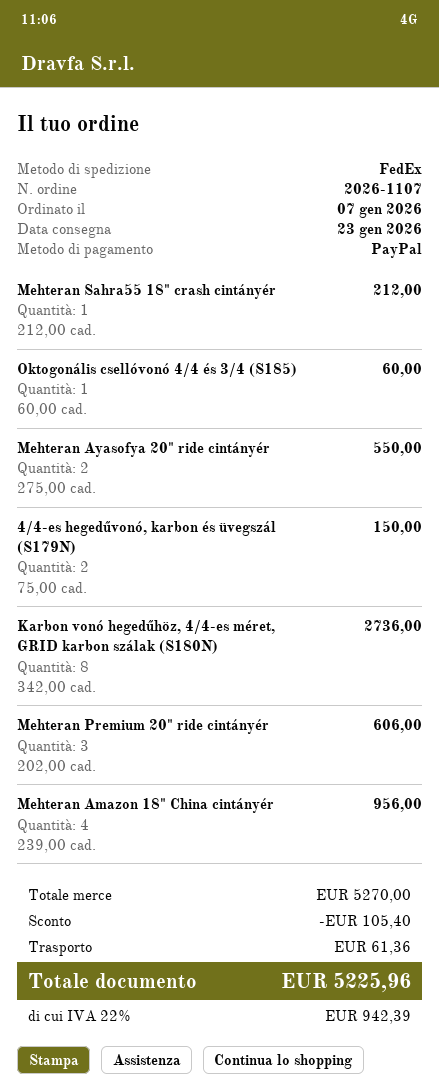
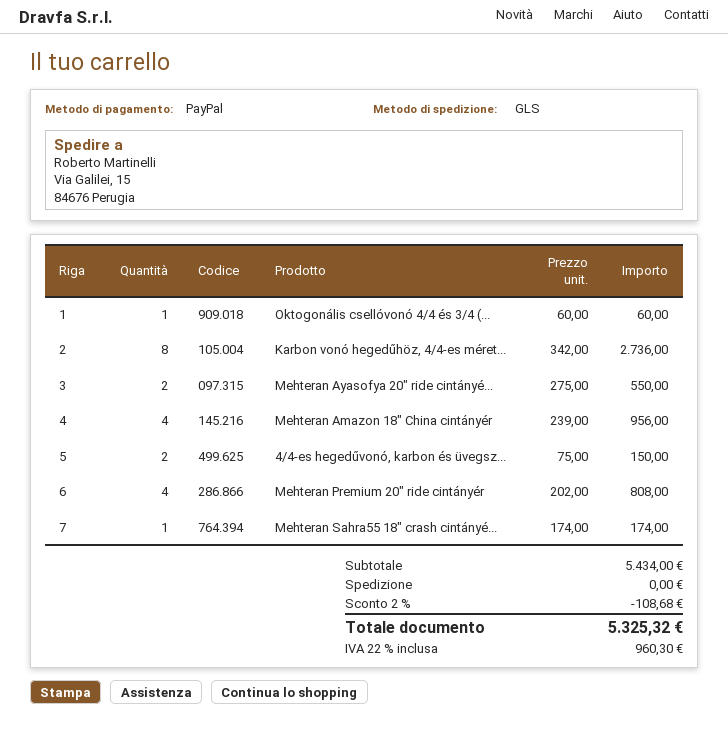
shipping method: FedEx -> GLS
Mehteran Sahra55 18" crash cintányér: 1 x 212.00 = 212.00 -> 1 x 174.00 = 174.00
Mehteran Premium 20" ride cintányér: 3 x 202.00 = 606.00 -> 4 x 202.00 = 808.00
subtotal: 5270.00 -> 5434.00
discount: 105.40 -> 108.68
shipping: 61.36 -> 0.00
tax: 22% = 942.39 -> 22% = 960.30
total: 5225.96 -> 5325.32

———

**WHAT TO DO**
Word for word, give back each entry from above, but skip any picture.

**EXERCISE RESPONSE**
shipping method: FedEx -> GLS
Mehteran Sahra55 18" crash cintányér: 1 x 212.00 = 212.00 -> 1 x 174.00 = 174.00
Mehteran Premium 20" ride cintányér: 3 x 202.00 = 606.00 -> 4 x 202.00 = 808.00
subtotal: 5270.00 -> 5434.00
discount: 105.40 -> 108.68
shipping: 61.36 -> 0.00
tax: 22% = 942.39 -> 22% = 960.30
total: 5225.96 -> 5325.32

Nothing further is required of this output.